>>>>
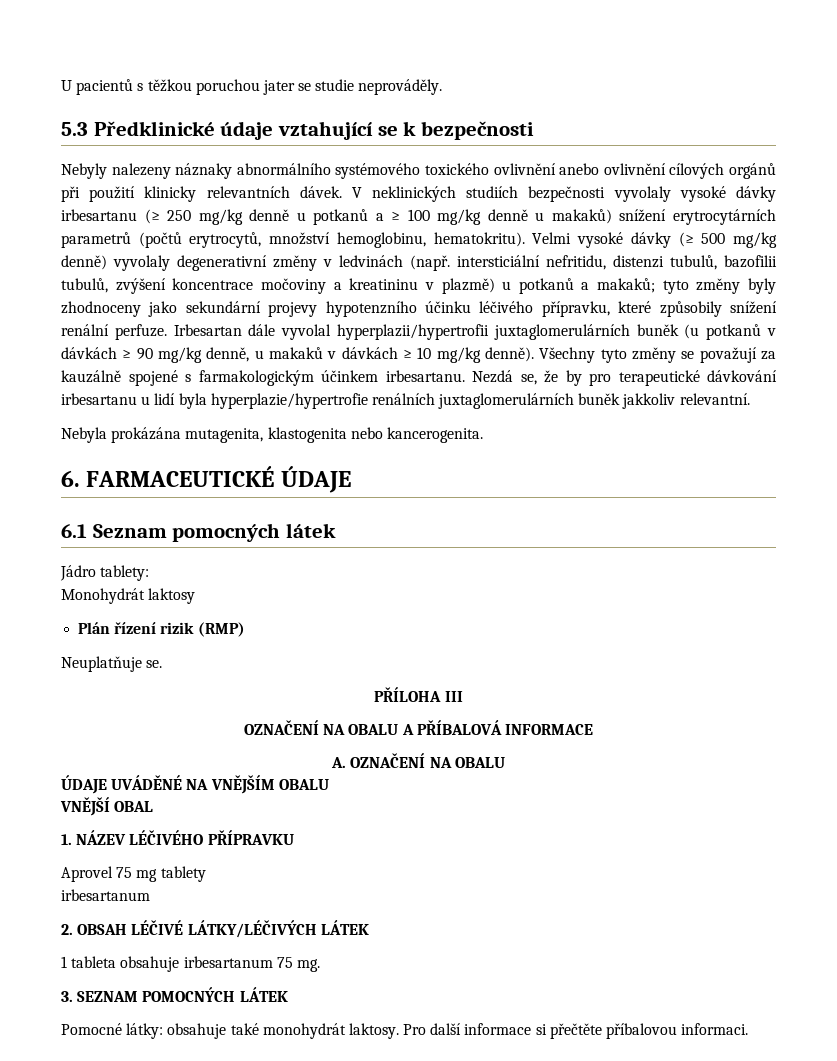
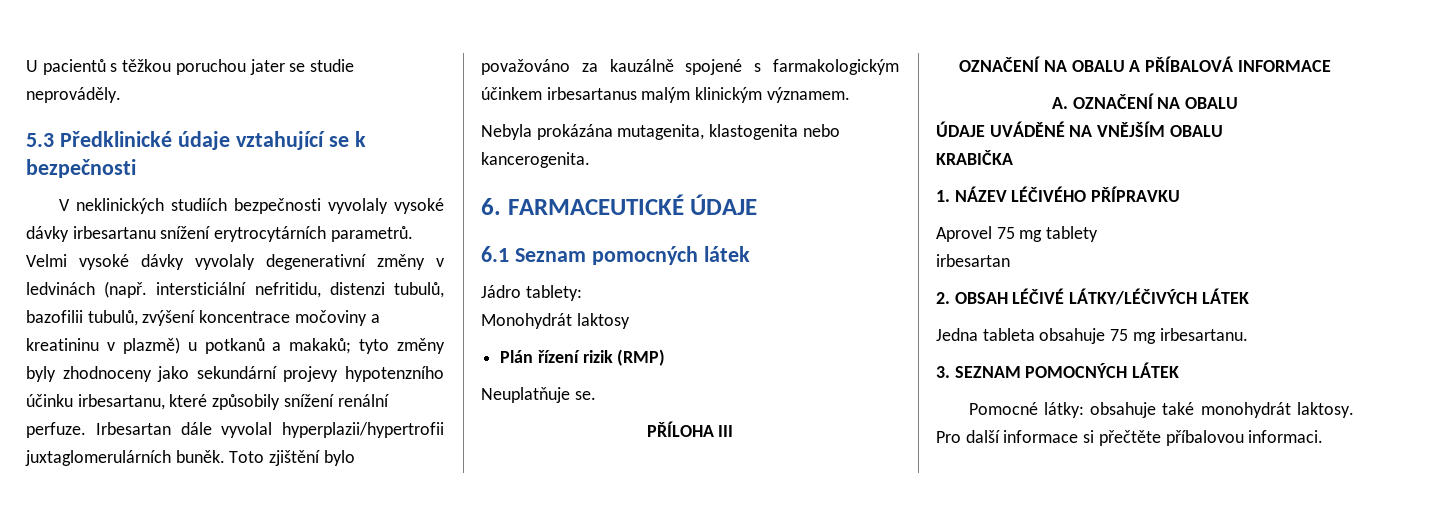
- Nebyly nalezeny náznaky abnormálního systémového toxického ovlivnění anebo ovlivnění cílových orgánů při použití klinicky relevantních dávek. V neklinických studiích bezpečnosti vyvolaly vysoké dávky irbesartanu (≥ 250 mg/kg denně u potkanů a ≥ 100 mg/kg denně u makaků) snížení erytrocytárních parametrů (počtů erytrocytů, množství hemoglobinu, hematokritu). Velmi vysoké dávky (≥ 500 mg/kg denně) vyvolaly degenerativní změny v ledvinách (např. intersticiální nefritidu, distenzi tubulů, bazofilii tubulů, zvýšení koncentrace močoviny a kreatininu v plazmě) u potkanů a makaků; tyto změny byly zhodnoceny jako sekundární projevy hypotenzního účinku léčivého přípravku, které způsobily snížení renální perfuze.
+ V neklinických studiích bezpečnosti vyvolaly vysoké dávky irbesartanu snížení erytrocytárních parametrů. Velmi vysoké dávky vyvolaly degenerativní změny v ledvinách (např. intersticiální nefritidu, distenzi tubulů, bazofilii tubulů, zvýšení koncentrace močoviny a kreatininu v plazmě) u potkanů a makaků; tyto změny byly zhodnoceny jako sekundární projevy hypotenzního účinku irbesartanu, které způsobily snížení renální perfuze.
- Irbesartan dále vyvolal hyperplazii/hypertrofii juxtaglomerulárních buněk (u potkanů v dávkách ≥ 90 mg/kg denně, u makaků v dávkách ≥ 10 mg/kg denně). Všechny tyto změny se považují za kauzálně spojené s farmakologickým účinkem irbesartanu. Nezdá se, že by pro terapeutické dávkování irbesartanu u lidí byla hyperplazie/hypertrofie renálních juxtaglomerulárních buněk jakkoliv relevantní.
+ Irbesartan dále vyvolal hyperplazii/hypertrofii juxtaglomerulárních buněk. Toto zjištění bylo považováno za kauzálně spojené s farmakologickým účinkem irbesartanus malým klinickým významem.
- VNĚJŠÍ OBAL
+ KRABIČKA
  Aprovel 75 mg tablety
- irbesartanum
+ irbesartan
- 1 tableta obsahuje irbesartanum 75 mg.
+ Jedna tableta obsahuje 75 mg irbesartanu.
<<<<
All of the data is to be transcribed exactly, with images omitted.

■ Reply to the exercise
- Nebyly nalezeny náznaky abnormálního systémového toxického ovlivnění anebo ovlivnění cílových orgánů při použití klinicky relevantních dávek. V neklinických studiích bezpečnosti vyvolaly vysoké dávky irbesartanu (≥ 250 mg/kg denně u potkanů a ≥ 100 mg/kg denně u makaků) snížení erytrocytárních parametrů (počtů erytrocytů, množství hemoglobinu, hematokritu). Velmi vysoké dávky (≥ 500 mg/kg denně) vyvolaly degenerativní změny v ledvinách (např. intersticiální nefritidu, distenzi tubulů, bazofilii tubulů, zvýšení koncentrace močoviny a kreatininu v plazmě) u potkanů a makaků; tyto změny byly zhodnoceny jako sekundární projevy hypotenzního účinku léčivého přípravku, které způsobily snížení renální perfuze.
+ V neklinických studiích bezpečnosti vyvolaly vysoké dávky irbesartanu snížení erytrocytárních parametrů. Velmi vysoké dávky vyvolaly degenerativní změny v ledvinách (např. intersticiální nefritidu, distenzi tubulů, bazofilii tubulů, zvýšení koncentrace močoviny a kreatininu v plazmě) u potkanů a makaků; tyto změny byly zhodnoceny jako sekundární projevy hypotenzního účinku irbesartanu, které způsobily snížení renální perfuze.
- Irbesartan dále vyvolal hyperplazii/hypertrofii juxtaglomerulárních buněk (u potkanů v dávkách ≥ 90 mg/kg denně, u makaků v dávkách ≥ 10 mg/kg denně). Všechny tyto změny se považují za kauzálně spojené s farmakologickým účinkem irbesartanu. Nezdá se, že by pro terapeutické dávkování irbesartanu u lidí byla hyperplazie/hypertrofie renálních juxtaglomerulárních buněk jakkoliv relevantní.
+ Irbesartan dále vyvolal hyperplazii/hypertrofii juxtaglomerulárních buněk. Toto zjištění bylo považováno za kauzálně spojené s farmakologickým účinkem irbesartanus malým klinickým významem.
- VNĚJŠÍ OBAL
+ KRABIČKA
  Aprovel 75 mg tablety
- irbesartanum
+ irbesartan
- 1 tableta obsahuje irbesartanum 75 mg.
+ Jedna tableta obsahuje 75 mg irbesartanu.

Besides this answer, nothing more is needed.